Based on June 30 disclosures, Mr. Berkowitz has invested 7% of his Fairholme Fund in the preferred shares of beleaguered housing lenders Fannie Mae and Freddie Mac. That stake works about to about $560 million.

On Tuesday, the Fairholme Funds Inc., on behalf of itself and nine insurance companies, filed two complaints against the Federal Housing Finance Agency, the acting director of the agency and the Treasury Department, essentially demanding a reinstatement of dividends on the companies’ preferred shares.

“Once the government has recouped its investment, The Fairholme Fund — on behalf of our shareholders, who are predominantly individual Americans with an average investment in the fund of $43,000 — is owed a contractually specified, noncumulative dividend for its investment in these companies. As solvent, highly profitable companies, Fannie and Freddie should honor all outstanding obligations to their investors,” the company said in a statement.

The complaint is the third filed so far against the government over Fannie and Freddie, both of which placed in conservatorship by the government in 2008 and received $188 billion in government aid to help bolster the collapsing mortgage market. The companies’ preferred and common shares came to life this year after languishing at less than $1 for most of the past few years.
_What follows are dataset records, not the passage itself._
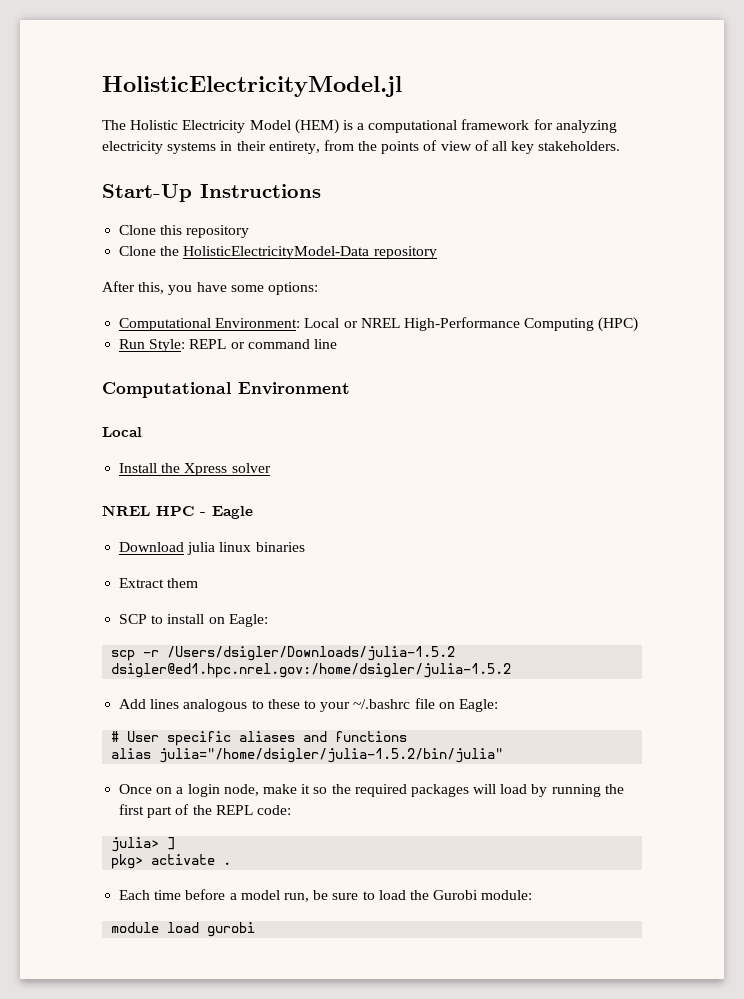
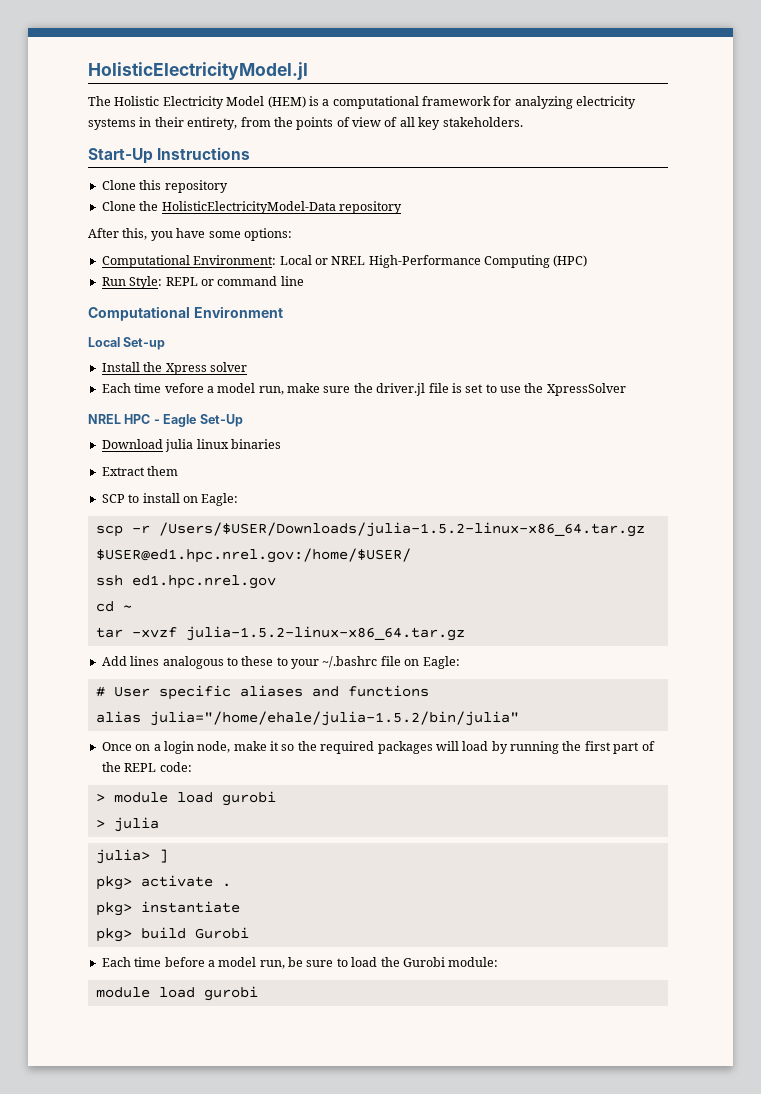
  Computational Environment
- Local
+ Local Set-up
+ Each time vefore a model run, make sure the driver.jl file is set to use the XpressSolver
- NREL HPC - Eagle
+ NREL HPC - Eagle Set-Up
- scp -r /Users/dsigler/Downloads/julia-1.5.2 dsigler@ed1.hpc.nrel.gov:/home/dsigler/julia-1.5.2
+ scp -r /Users/$USER/Downloads/julia-1.5.2-linux-x86_64.tar.gz $USER@ed1.hpc.nrel.gov:/home/$USER/
+ ssh ed1.hpc.nrel.gov
+ cd ~
+ tar -xvzf julia-1.5.2-linux-x86_64.tar.gz
- alias julia="/home/dsigler/julia-1.5.2/bin/julia"
+ alias julia="/home/ehale/julia-1.5.2/bin/julia"
+ > module load gurobi
+ > julia
+ pkg> instantiate
+ pkg> build Gurobi

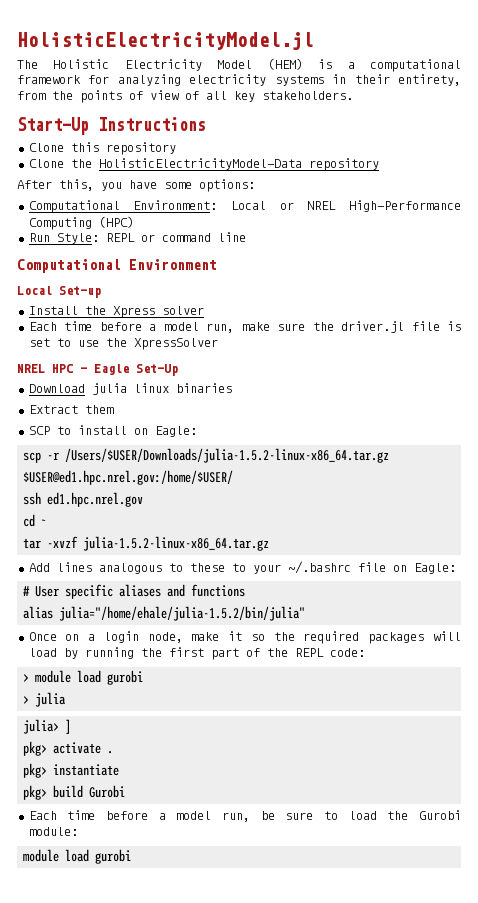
- Each time vefore a model run, make sure the driver.jl file is set to use the XpressSolver
+ Each time before a model run, make sure the driver.jl file is set to use the XpressSolver

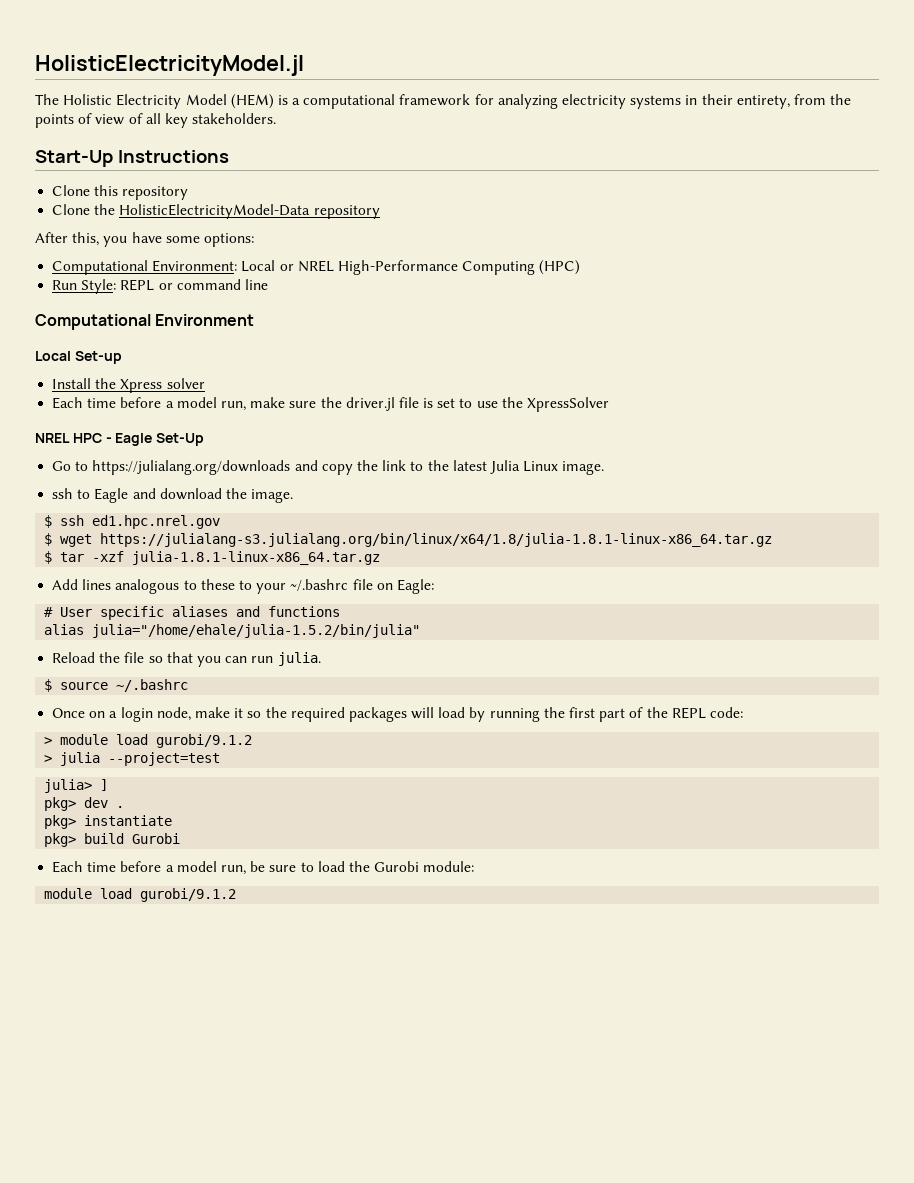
- Download julia linux binaries
- Extract them
- SCP to install on Eagle:
- scp -r /Users/$USER/Downloads/julia-1.5.2-linux-x86_64.tar.gz $USER@ed1.hpc.nrel.gov:/home/$USER/
- ssh ed1.hpc.nrel.gov
- cd ~
- tar -xvzf julia-1.5.2-linux-x86_64.tar.gz
+ Go to https://julialang.org/downloads and copy the link to the latest Julia Linux image.
+ ssh to Eagle and download the image.
+ $ ssh ed1.hpc.nrel.gov
+ $ wget https://julialang-s3.julialang.org/bin/linux/x64/1.8/julia-1.8.1-linux-x86_64.tar.gz
+ $ tar -xzf julia-1.8.1-linux-x86_64.tar.gz
+ Reload the file so that you can run julia.
+ $ source ~/.bashrc
- > module load gurobi
+ > module load gurobi/9.1.2
- > julia
+ > julia --project=test
- pkg> activate .
+ pkg> dev .
  Each time before a model run, be sure to load the Gurobi module:
- module load gurobi
+ module load gurobi/9.1.2

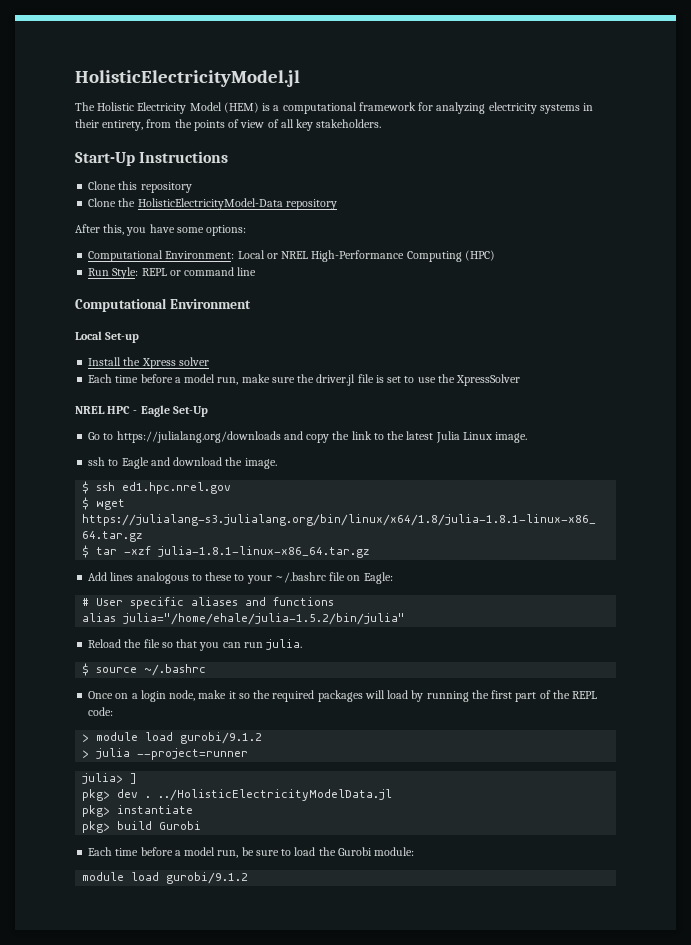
- > julia --project=test
+ > julia --project=runner
- pkg> dev .
+ pkg> dev . ../HolisticElectricityModelData.jl

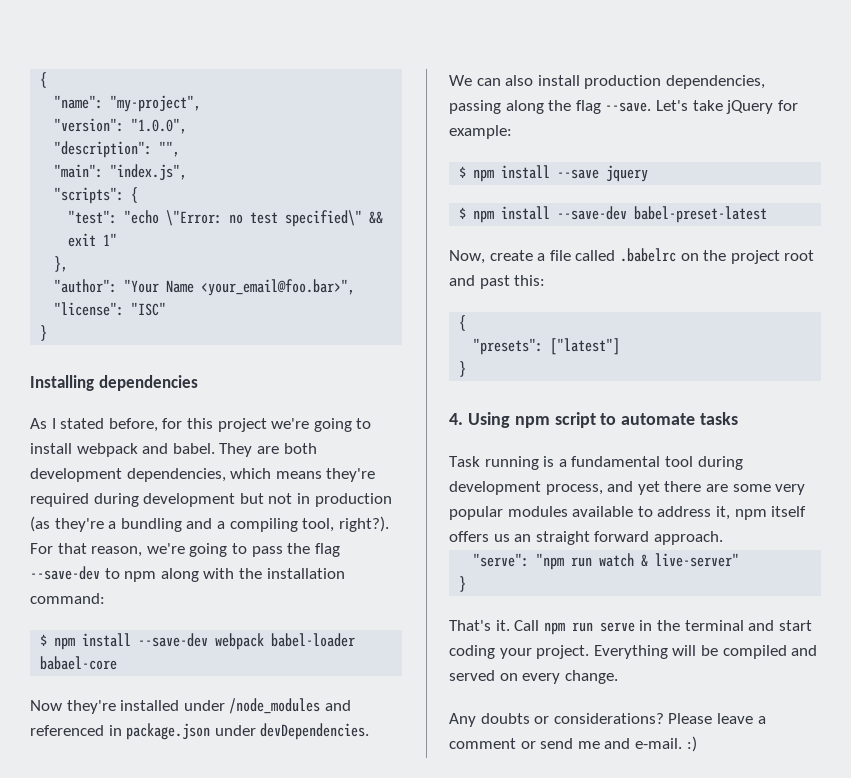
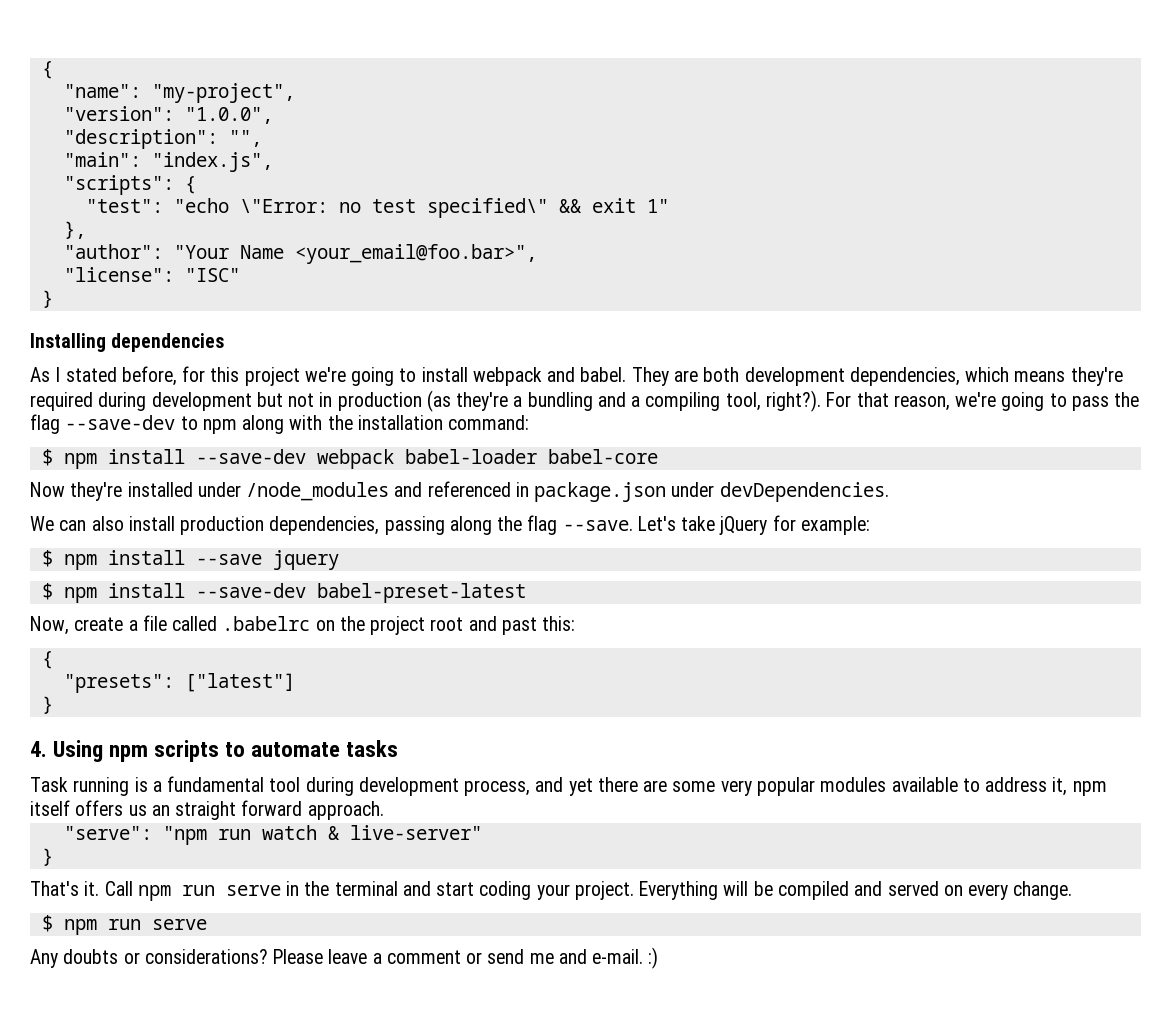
- $ npm install --save-dev webpack babel-loader babael-core
+ $ npm install --save-dev webpack babel-loader babel-core
- 4. Using npm script to automate tasks
+ 4. Using npm scripts to automate tasks
+ $ npm run serve

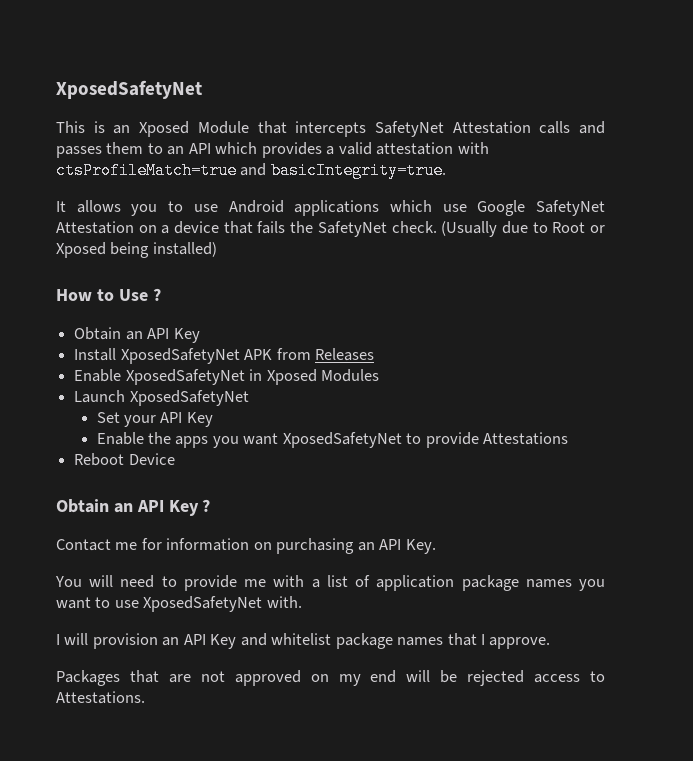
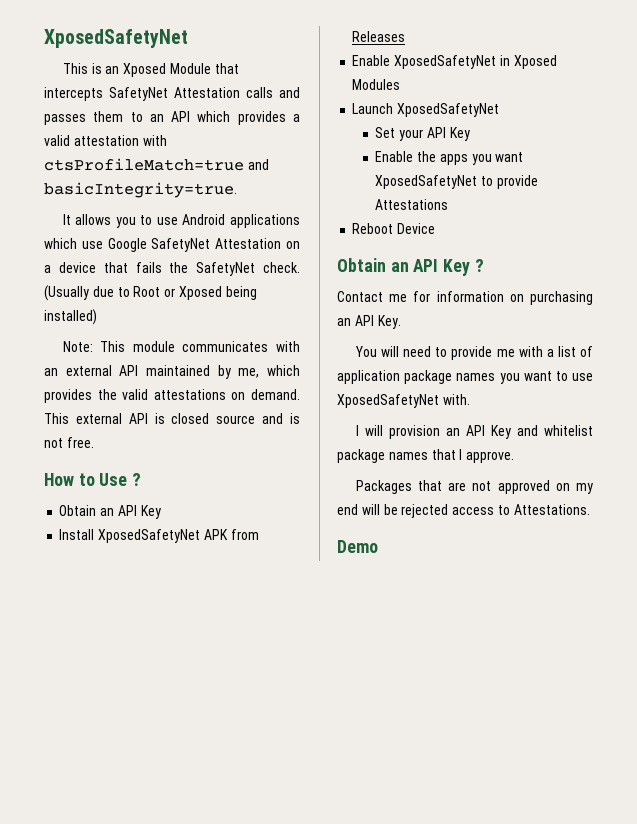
+ Note: This module communicates with an external API maintained by me, which provides the valid attestations on demand. This external API is closed source and is not free.
+ Demo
With the housing market recovering and the two government-sponsored enterprises now showing substantial profits, hedge funds and other institutional investors such as Mr. Berkowitz have been investing predominantly in the companies’ preferred shares in hopes that the government will reinstate the dividends on the securities after it is repaid the full amount of the bailout.

“I think these complaints are really reaching,” said Bert Ely, a consultant and long-time follower of Fannie and Freddie. “I expect the government will file motions to dismiss them and wouldn’t be surprised to see them thrown out.” If the suits are dismissed, Mr. Ely also expects that the prices of both the preferred and common shares of the two companies will collapse.

Fairholme’s complaint specifically challenges changes made to the government bailout plan last summer, when the government forced the two companies to pay all their profits as dividends to the Treasury Department and specified that the payments would not be treated as a repayment of the bailout funds.

The litigation comes as Republican members of Congress ready legislation to wind down the two companies over the next five years and leave any mortgage-guaranteeing business to the private sector. Democrats are unlikely to support shutting down the two entities, but both sides of the political aisle in Washington are loath to restore them as publicly owned companies.
Mr. Ely suggests that the complaints filed by Fairholme and other shareholders in Fannie Mae and Freddie Mac have little chance of succeeding, given that the two companies would have collapsed had the government not stepped in. “In my opinion, these companies were insolvent when they were taken over, and in bankruptcy situations, shareholders and creditors get wiped out all the time,” he said. “I’m not a lawyer, but I’m highly skeptical that these suits will succeed.”